Edições colorizadas de Ken Parker nunca ganharam unanimidade no crivo de muitos fãs da série, mas sumariamente se justificam em “Lar Doce Lar”, quando um inspirado Ivo Milazzo nos presenteia com algumas das mais perfeitas sequências de páginas da história das HQs. Estamos falando de uma de suas obras-primas, de uma sucessão de aquarelas que poderíamos enquadrar e colocar na parede, peças visuais que falam por si.        

Arte: Ivo Milazzo
“Lar Doce Lar” ainda nos leva aquela saudosa sensação de estarmos assistindo um bom western, um sentimento recorrente nos leitores de Ken Parker. Nesse episódio, essa impressão se amplia, projetando no inconsciente imagens em tecnicolor, transmutando a viagem do papel diretamente para a tela do cinema. Além da intensa carga dramática, o roteirista alterna sequências onde a violência salta pelas bordas do quadro, como ainda intercala passagens cômicas, à exemplo da participação de Stan Laurel e Oliver Hardy, uma das mais lendárias duplas do humor mundial, conhecidos por aqui como O Gordo e o Magro. Esse recorte é uma espécie de première do que veremos mais à frente, tanto em “Boston” quanto em “Terras de Heróis”, quando Beradi/Milazzo promovem uma profusão de citações e láureas a icônicos personagens da dramaturgia mundial. 
Arte: Ivo Milazzo
O carinho de Ken Parker pelas crianças novamente se manifesta em “Lar Doce Lar”, é o que podemos perceber quando o scout resolve entreter o filho de Lena Kolber enquanto a mãe discute a relação com Dick. A mesma Lena ao qual Ken se apaixonou ainda jovem e que preferiu a companhia do amigo. De imediato — a lembrança de Theba emerge na lembrança. A ligação fragmentada do reverendo Elliot com seu filho, a dureza das relações e a incompatibilidade entre ambos, remontam a mitologia do filho pródigo. Só que neste caso não parece haver arrependimentos ou apaziguamento entre eles, pois tanto o Reverendo (com imagem inspirada no ator Ward Bond), um homem cansado em tentar dobrar a personalidade do filho, quanto a própria essência do caráter de Dick, e sua escolha pelo caminho do crime, com visíveis índoles egoístas e insensíveis tanto do pai quanto do filho, ampliam os contrastes e afrontam conciliações.

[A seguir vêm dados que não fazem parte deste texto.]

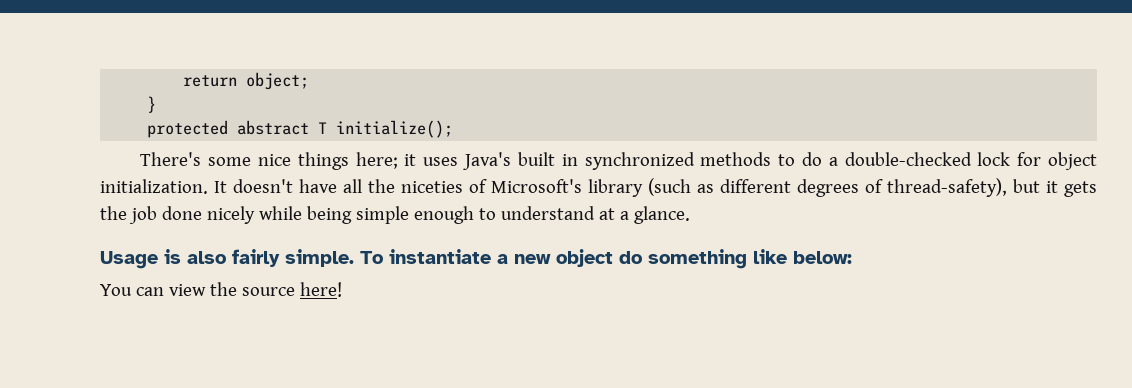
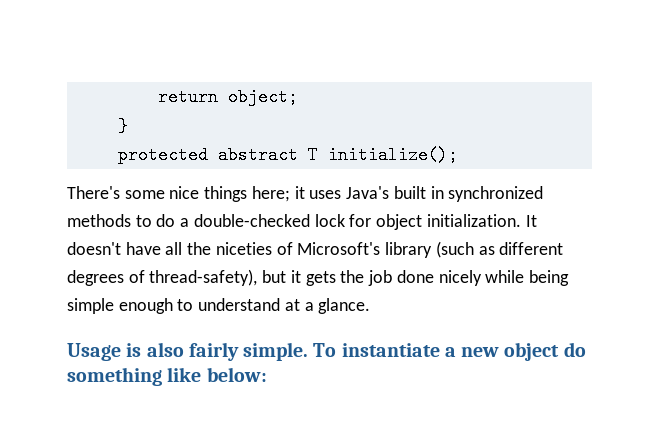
[100,282,342,297] // You can view the source here! -> (267, 374) none

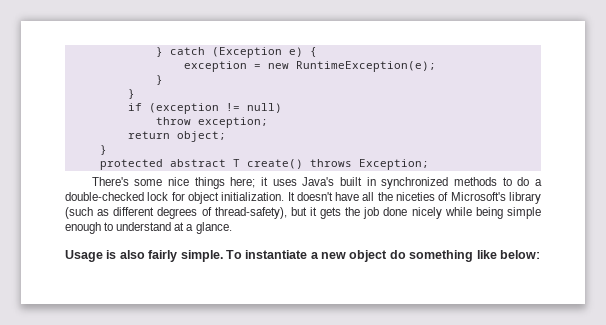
(157, 97) none -> [155,47,317,58] [183,61,436,72] [155,75,163,85] [127,89,135,99] [127,103,282,114] [155,117,268,128] } catch (Exception e) { // exception = new RuntimeException(e); // } // } // if (exception != null) // throw exception; //
[327,146,458,164] initialize(); -> [246,159,429,170] create() throws Exception;

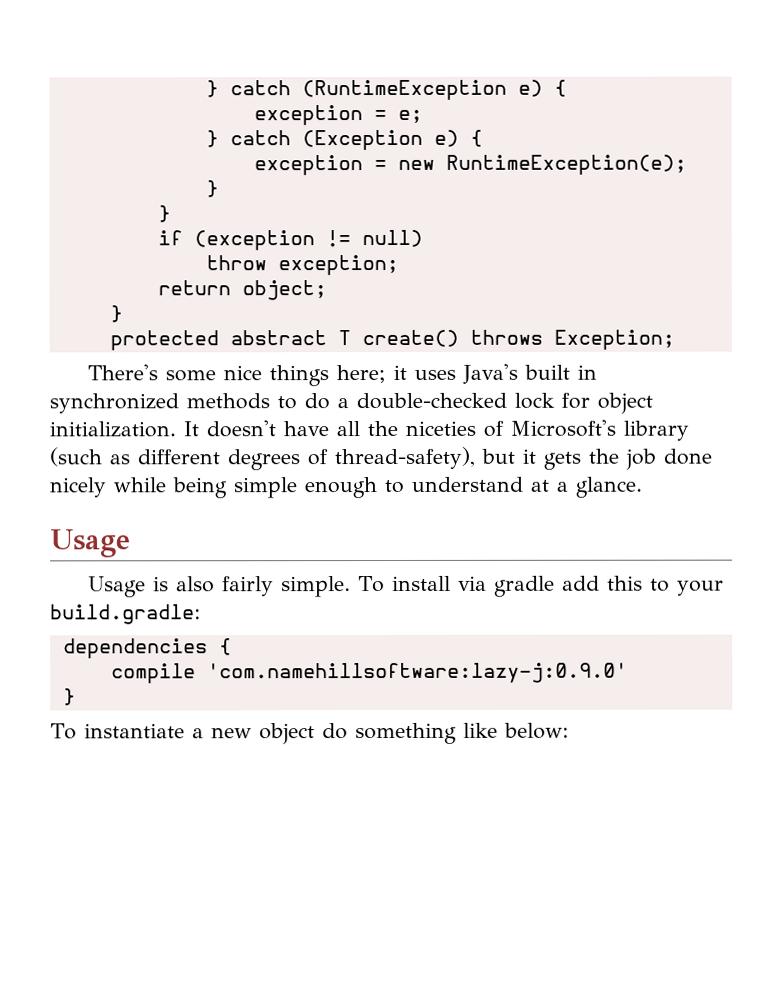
[155,47,205,57] } catch -> [205,79,567,101] [253,105,423,126] [205,130,291,148] } catch (RuntimeException e) { // exception = e; // } catch
(103, 256) none -> [88,576,147,598] // Usage
(242, 254) none -> [392,575,725,597] [50,604,201,625] [62,638,232,659] [110,662,628,684] [62,688,76,706] [50,723,77,740] install via gradle add this to your build.gradle: // dependencies { // compile 'com.namehillsoftware:lazy-j:0.9.0' // } // To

Logo após "Lar Doce Lar", Ken Parker dará uma guinada em sua vida, protagonizando escolhas que o levarão a ampliar suas visões humanistas de mundo, numa sequência de fatos que o levarão até Boston, e o tão esperado reencontro com Theba e Belle McKeever. Mas antes disso, muita água ainda vai cruzar debaixo da ponte que levará Ken Parker até os seus.